Der erschütternde Fall des sogenannten „Horrorhauses von Oviedo“ entwickelt sich weiter, während neue Details über das Leben der drei minderjährigen Kinder ans Licht kommen, die jahrelang von ihren eigenen Eltern isoliert wurden. Christian Steffen und Melissa Ann Steffen, derzeit in Untersuchungshaft, sehen sich mit Anklagen wegen Misshandlung, psychischer Gewalt und Freiheitsberaubung konfrontiert.
Gestohlene Kindheit
Die drei Kinder, die sich inzwischen in der Obhut der Region Asturien befinden, lebten seit 2021 unter extremen Isolationsbedingungen. Sie besuchten keine Schule, hatten keinen Kontakt zur Außenwelt und lebten in einem verwahrlosten Umfeld, in dem der Zugang zur Toilette reglementiert war und strengste Routinen herrschten. Sie schliefen in altersunangemessenen Gitterbetten, trugen Windeln und standen unter ständiger Kontrolle.
Medizinische Berichte bestätigen, dass die Kinder unter schwerer Verstopfung litten – eine direkte Folge der eingeschränkten Toilettengänge. Außerdem erhielten sie Medikamente gegen ADHS, obwohl es keine offizielle Diagnose durch das spanische Gesundheitssystem gab. Die Medikamente wurden über das Internet beschafft, was das Risiko für die Kinder weiter erhöhte.
Der Vater: Ein selbsternannter Philosoph
Christian Steffen, 53 Jahre alt, ist deutscher Staatsbürger und bezeichnet sich selbst als Philosoph. Früher unterrichtete er an einer Universität in Heidelberg und betrieb in Spanien eine Webseite mit spirituellen und esoterischen Inhalten. Nach der COVID-19-Pandemie entwickelte er eine zunehmende Angst vor der Außenwelt und beschloss, sich mit seiner Familie vollständig zurückzuziehen. In seinen Kreisen sprach er von einem „gereinigten Lebensstil“ und zeigte Misstrauen gegenüber staatlichen Institutionen, Impfungen und dem Schulsystem.
Absolute Isolation
Besonders erschreckend: Die Kinder trugen im Haus drei übereinanderliegende Masken. In den Räumen liefen rund um die Uhr Ozonmaschinen, ein Ausdruck der krankhaften Angst der Eltern vor Keimen und Krankheiten.

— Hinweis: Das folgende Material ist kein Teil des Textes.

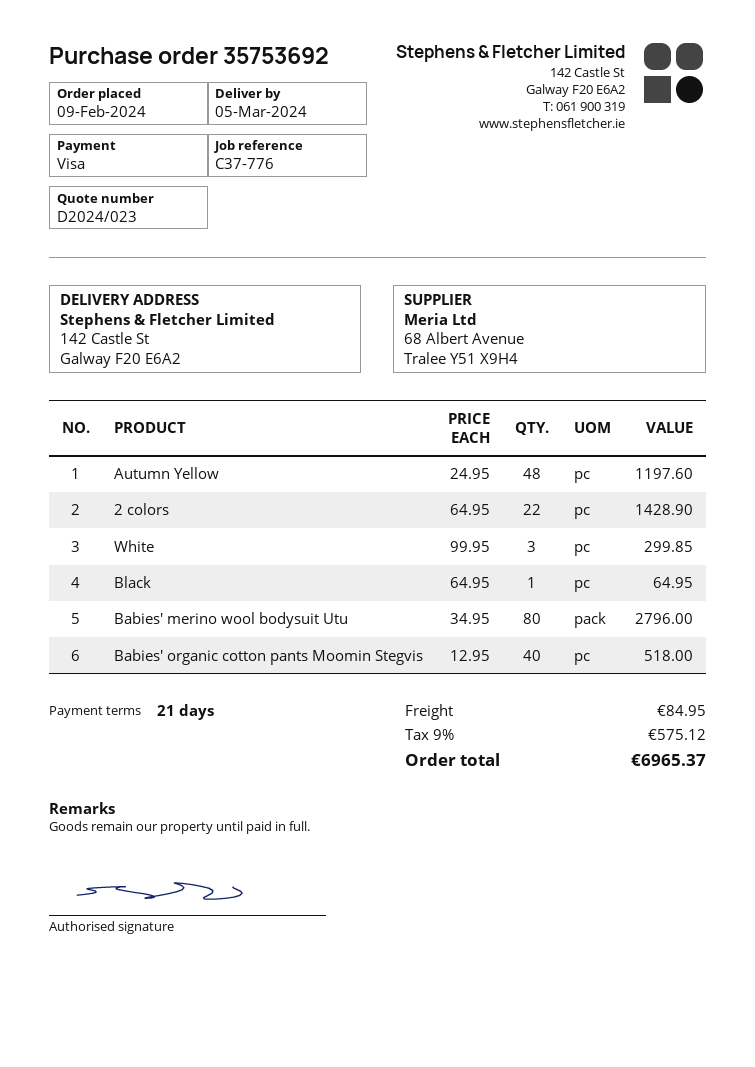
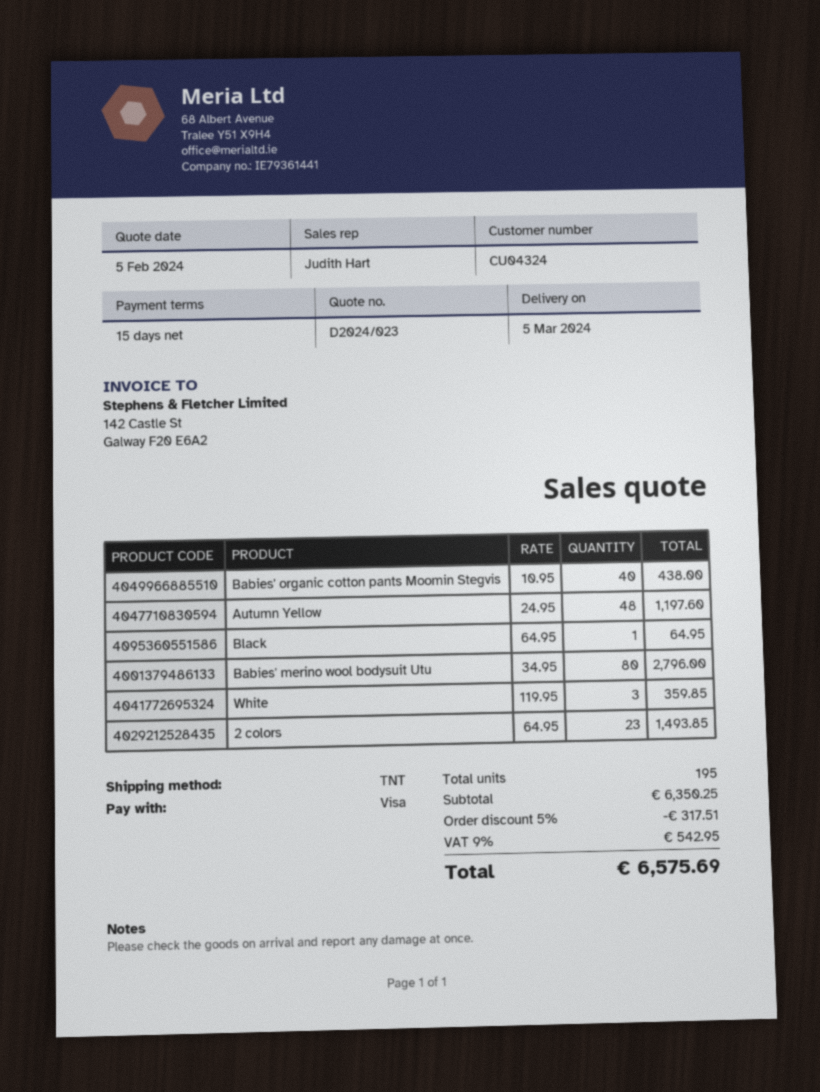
payment terms: 21 days -> 15 days
2 colors: 22 x 64.95 = 1428.90 -> 23 x 64.95 = 1493.85
White: 3 x 99.95 = 299.85 -> 3 x 119.95 = 359.85
Babies' organic cotton pants Moomin Stegvis: 40 x 12.95 = 518.00 -> 40 x 10.95 = 438.00
discount: none -> 5% = 317.51
shipping: 84.95 -> none
tax: 9% = 575.12 -> 9% = 542.95
total: 6965.37 -> 6575.69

Psycholog:innen berichten, dass die Kinder beim ersten Kontakt mit einem Garten völlig fasziniert waren: Sie berührten erstaunt das Gras und beobachteten mit kindlichem Staunen eine Schnecke. Zeichnungen, die in ihren Betten gefunden wurden – Fratzen, Totenschädel und wilde Kritzeleien – deuten auf tiefe Angst und emotionales Trauma hin.
Fehlende Dokumente
Besorgniserregend ist auch, dass die Pässe der Kinder bislang nicht gefunden wurden. Das Fehlen offizieller Dokumente erschwert mögliche juristische oder internationale Maßnahmen – insbesondere da der Vater Deutscher ist und die Mutter die US-amerikanische und deutsche Staatsbürgerschaft besitzt.
Justizverfahren läuft
Das Amtsgericht Oviedo hat Untersuchungshaft ohne Kaution gegen die Eltern verhängt. Ihnen wurde das Sorgerecht entzogen; die Kinder stehen nun unter dem Schutz der regionalen Behörden. Bislang hat kein Verwandter Anspruch auf die Kinder erhoben.
Der Fall hat eine intensive gesellschaftliche Debatte über die Erkennung häuslicher Misshandlungen ausgelöst – und über die dringende Notwendigkeit, gefährdete Kinder früher zu schützen.